Toplantıya Vali Bey başkanlık ediyorlardı. Kültür-sanat
konularıyla ilgilenen vali yardımcısı da toplantıda bulunmaktaydı.
Toplantıya katılan diğer görevliler ise şunlardı: İl Genel Meclisi
Üyesi, İl Kültür Müdürü, İl Milli Eğitim Müdürü, Belediyeyi
temsilen bir yetkili, Üniversite rektör yardımcısı ve bir diğer
üniversite yetkilisi, valilik festival organizasyonunda görevli
çalışanlar, ben ve projenin fikir babalığını yapan Öğr. Gör.
Zekeriya Kaptan ile Öğr. Gör. Duygu U. Yılmaz.
Vali Bey, toplantının açılışında aslında çok “geç kalınmış” bir
konuşma yaparak, festivalin önemini katılımcılara açıklamaya
çalıştı ve finansman bakımından organizasyon için ihtiyaç duyulan
bütçeden söz ettiler. Hemen ardından da festivalin
organizasyonuyla ilgili detaylar için bana söz verdiler. Ben,
toplantıya katılanlara, festivalin hangi amaçla ve neden Sivas’ta
yapılmasının düşünüldüğünü tüm boyutlarıyla anlattım. Karşımdaki
yüzlerin hiçbirisinde, bizlerin yüzündeki heyecan ve sorumluluk
duygusundan eser yoktu. Ben tam da o sırada anlamış bulundum, bu
festivalin, “asla” Sivas’ta yapılamayacağını! Çünkü o toplantıda,
Türkiye’nin gerçek anlamda “parçalanmış” yüzüyle “bir kez daha”

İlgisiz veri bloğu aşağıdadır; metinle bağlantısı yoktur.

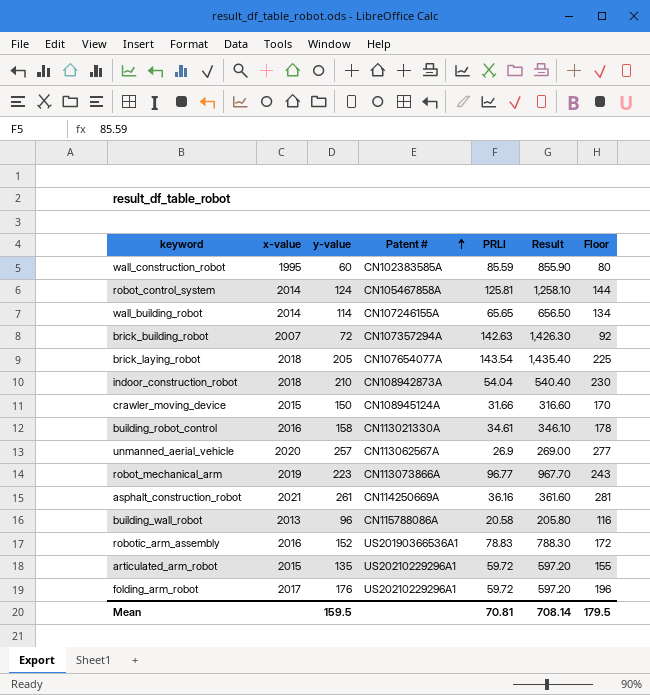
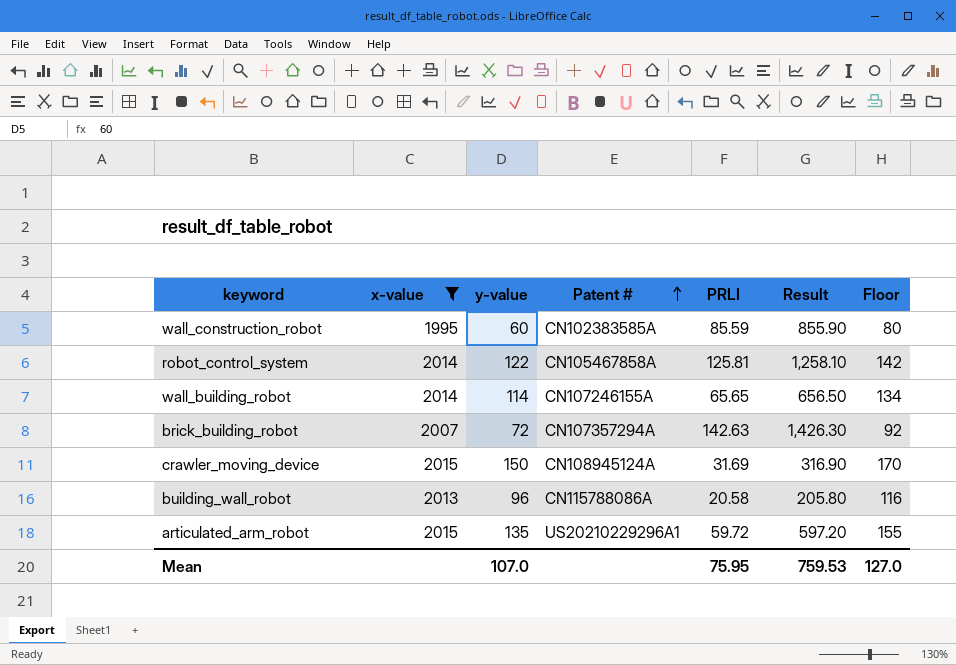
filter: none -> x-value <= 2015
robot_control_system | y-value: 124 -> 122
robot_control_system | Floor: 144 -> 142
crawler_moving_device | PRLI: 31.66 -> 31.69
crawler_moving_device | Result: 316.60 -> 316.90
Mean | y-value: 159.5 -> 107.0
Mean | PRLI: 70.81 -> 75.95
Mean | Result: 708.14 -> 759.53
Mean | Floor: 179.5 -> 127.0

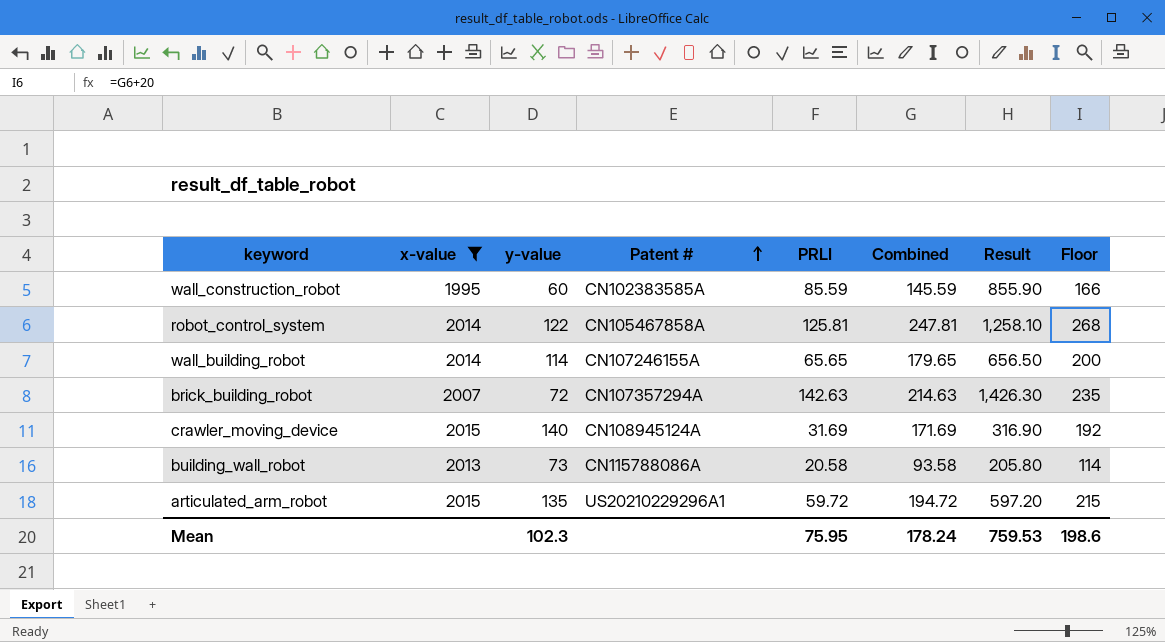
column Combined | formula: none -> [y-value] + [PRLI]
column Floor | formula: [y-value] + 20 -> [Combined] + 20
crawler_moving_device | y-value: 150 -> 140
building_wall_robot | y-value: 96 -> 73
Mean | y-value: 107.0 -> 102.3
Mean | Floor: 127.0 -> 198.6

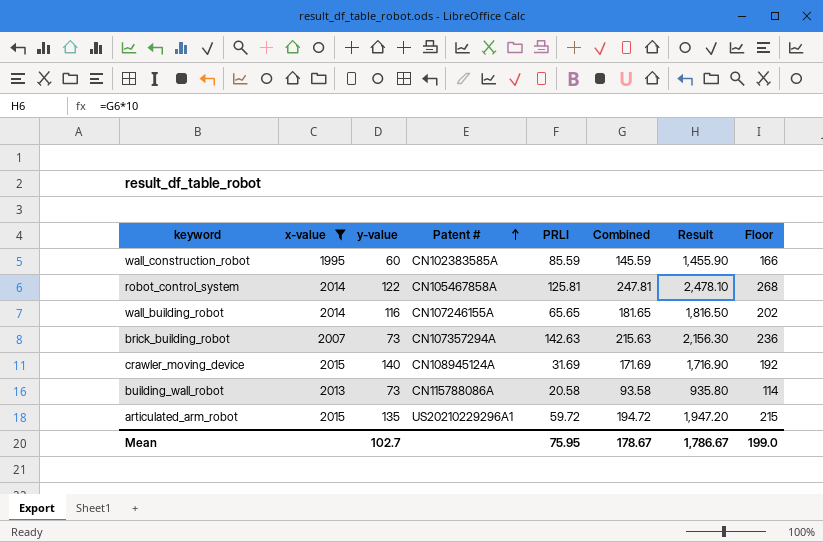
column Result | formula: [PRLI] * 10 -> [Combined] * 10
wall_building_robot | y-value: 114 -> 116
wall_building_robot | Combined: 179.65 -> 181.65
wall_building_robot | Floor: 200 -> 202
brick_building_robot | y-value: 72 -> 73
brick_building_robot | Combined: 214.63 -> 215.63
brick_building_robot | Floor: 235 -> 236
Mean | y-value: 102.3 -> 102.7
Mean | Combined: 178.24 -> 178.67
Mean | Result: 759.53 -> 1,786.67
Mean | Floor: 198.6 -> 199.0

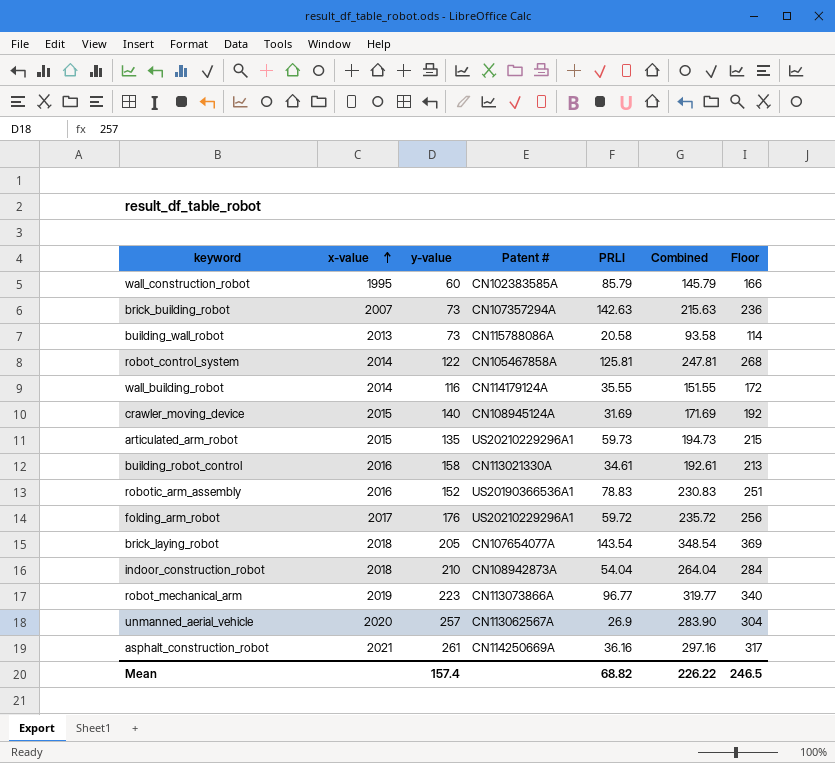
filter: x-value <= 2015 -> none
row order: Patent # ascending -> x-value ascending
column Result | formula: [Combined] * 10 -> none
wall_construction_robot | PRLI: 85.59 -> 85.79
wall_construction_robot | Combined: 145.59 -> 145.79
wall_building_robot | Patent #: CN107246155A -> CN114179124A
wall_building_robot | PRLI: 65.65 -> 35.55
wall_building_robot | Combined: 181.65 -> 151.55
wall_building_robot | Floor: 202 -> 172
articulated_arm_robot | PRLI: 59.72 -> 59.73
articulated_arm_robot | Combined: 194.72 -> 194.73
Mean | y-value: 102.7 -> 157.4
Mean | PRLI: 75.95 -> 68.82
Mean | Combined: 178.67 -> 226.22
Mean | Floor: 199.0 -> 246.5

karşılaşmış oldum. Türkiye’de birkaç idealist insan tümüyle
yurtsever duygularla düşünce, proje üretirlerken, mevki-makam
sahibi olan diğerleri, istiflerini bile bozma gereği
duymuyorlardı. O muhteşem İl Kültür Müdürü olan zat, benim bütün
söylediklerime sadece festivali izlemeye gelenlerin “slogan” atıp,
“pankart açabilecekleri” ihtimalini ekleme gereği duymuştu! Onun
için böyle bir etkinlik, Sivas’ta asla düzenlenmemeliydi. Bağlama
sadece “aşıklar bayramı”nda “milli duyguları” canlandıracak tarzda
Sivas’ta çalınabilirdi. Öyle uluslararası bağlama festivali,
konserler, paneller, workshoplar, masterclasslar filan… Hiç gerek
yoktu böyle şeylere…
Sonuçta ne mi oldu? Tabii ki “bütçe bulunamadığı” gerekçesiyle
bağlama festivali, Vali Bey tarafından “iptal edildi”!

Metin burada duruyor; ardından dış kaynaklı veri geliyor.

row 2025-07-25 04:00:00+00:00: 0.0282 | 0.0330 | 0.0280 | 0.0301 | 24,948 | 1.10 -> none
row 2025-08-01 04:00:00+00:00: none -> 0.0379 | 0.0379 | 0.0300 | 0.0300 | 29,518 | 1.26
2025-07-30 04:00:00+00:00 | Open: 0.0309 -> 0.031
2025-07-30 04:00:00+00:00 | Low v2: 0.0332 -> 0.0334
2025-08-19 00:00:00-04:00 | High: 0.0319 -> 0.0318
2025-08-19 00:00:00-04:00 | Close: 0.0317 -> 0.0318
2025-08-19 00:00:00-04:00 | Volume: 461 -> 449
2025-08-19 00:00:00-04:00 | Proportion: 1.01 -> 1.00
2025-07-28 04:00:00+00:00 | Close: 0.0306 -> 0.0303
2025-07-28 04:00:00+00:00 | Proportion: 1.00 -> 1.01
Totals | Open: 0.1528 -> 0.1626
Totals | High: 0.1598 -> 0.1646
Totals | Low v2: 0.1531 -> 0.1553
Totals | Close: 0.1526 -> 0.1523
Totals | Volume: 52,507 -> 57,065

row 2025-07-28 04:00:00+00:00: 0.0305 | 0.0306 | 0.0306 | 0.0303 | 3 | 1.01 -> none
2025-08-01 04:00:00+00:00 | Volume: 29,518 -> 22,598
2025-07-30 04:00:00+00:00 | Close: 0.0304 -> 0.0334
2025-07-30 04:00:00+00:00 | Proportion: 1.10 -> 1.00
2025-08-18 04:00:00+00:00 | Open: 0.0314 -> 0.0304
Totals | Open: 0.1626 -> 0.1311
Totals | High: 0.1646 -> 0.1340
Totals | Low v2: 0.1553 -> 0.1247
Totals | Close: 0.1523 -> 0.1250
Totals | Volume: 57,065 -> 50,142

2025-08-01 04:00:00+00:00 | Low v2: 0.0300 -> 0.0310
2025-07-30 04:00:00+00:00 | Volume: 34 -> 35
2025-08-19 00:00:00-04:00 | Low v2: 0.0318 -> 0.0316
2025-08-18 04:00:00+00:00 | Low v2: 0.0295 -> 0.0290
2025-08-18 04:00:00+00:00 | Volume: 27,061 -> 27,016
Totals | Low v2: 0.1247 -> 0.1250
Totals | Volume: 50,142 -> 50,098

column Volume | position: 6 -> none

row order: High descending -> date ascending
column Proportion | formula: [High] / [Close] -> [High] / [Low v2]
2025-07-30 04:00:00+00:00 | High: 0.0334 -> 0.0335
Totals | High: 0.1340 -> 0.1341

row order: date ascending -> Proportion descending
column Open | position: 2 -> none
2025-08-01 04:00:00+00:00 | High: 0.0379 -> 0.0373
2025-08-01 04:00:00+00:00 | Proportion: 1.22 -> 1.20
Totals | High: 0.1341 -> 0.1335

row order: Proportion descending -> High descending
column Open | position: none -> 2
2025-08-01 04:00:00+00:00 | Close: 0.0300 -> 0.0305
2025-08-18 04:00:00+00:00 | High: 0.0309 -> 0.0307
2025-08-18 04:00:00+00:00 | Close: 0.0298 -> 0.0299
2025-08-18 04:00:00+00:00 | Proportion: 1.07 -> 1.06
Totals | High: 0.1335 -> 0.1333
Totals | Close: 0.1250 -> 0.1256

Ben hala kendi adıma inanmak istemiyorum ama Türkiye’yi her
anlamda “yitirdiğimizi” düşünüyorum artık. Türkiye’nin şehirleri,
birer birer cumhuriyet değerlendiren uzaklaşarak koyu bir
gericiliğin uçurumuna yuvarlanıyor. Mustafa Kemal’in ileri
görüşlülüğünden öylesine uzaktayız ki… Geçen her gün, tıpkı
evrenin genişlemesi gibi, çağdaşlaşma idealinden biraz daha
uzaklaştığımızı çok net görebiliyorum. Ama ne olursa olsun şu
tarihsel gerçek de galiba değişmiyor: Milletler veya toplumlar,
layık oldukları şekilde yönetiliyorlar!
Bu arada sizlere Sivas’la ilgili küçük bir not vermek isterim.
Bağlama festivaline para bulamayan belediye, “halkı eğitmek için”
Sivas’ın kaldırımlarına LCD televizyon ekranları döşemiş durumda!
Yanlış okumuyorsunuz. Sivas’ın kaldırımlarında, LCD televizyonlar
var!
Ne hoş bir “çağdaşlık” göstergesi değil mi?!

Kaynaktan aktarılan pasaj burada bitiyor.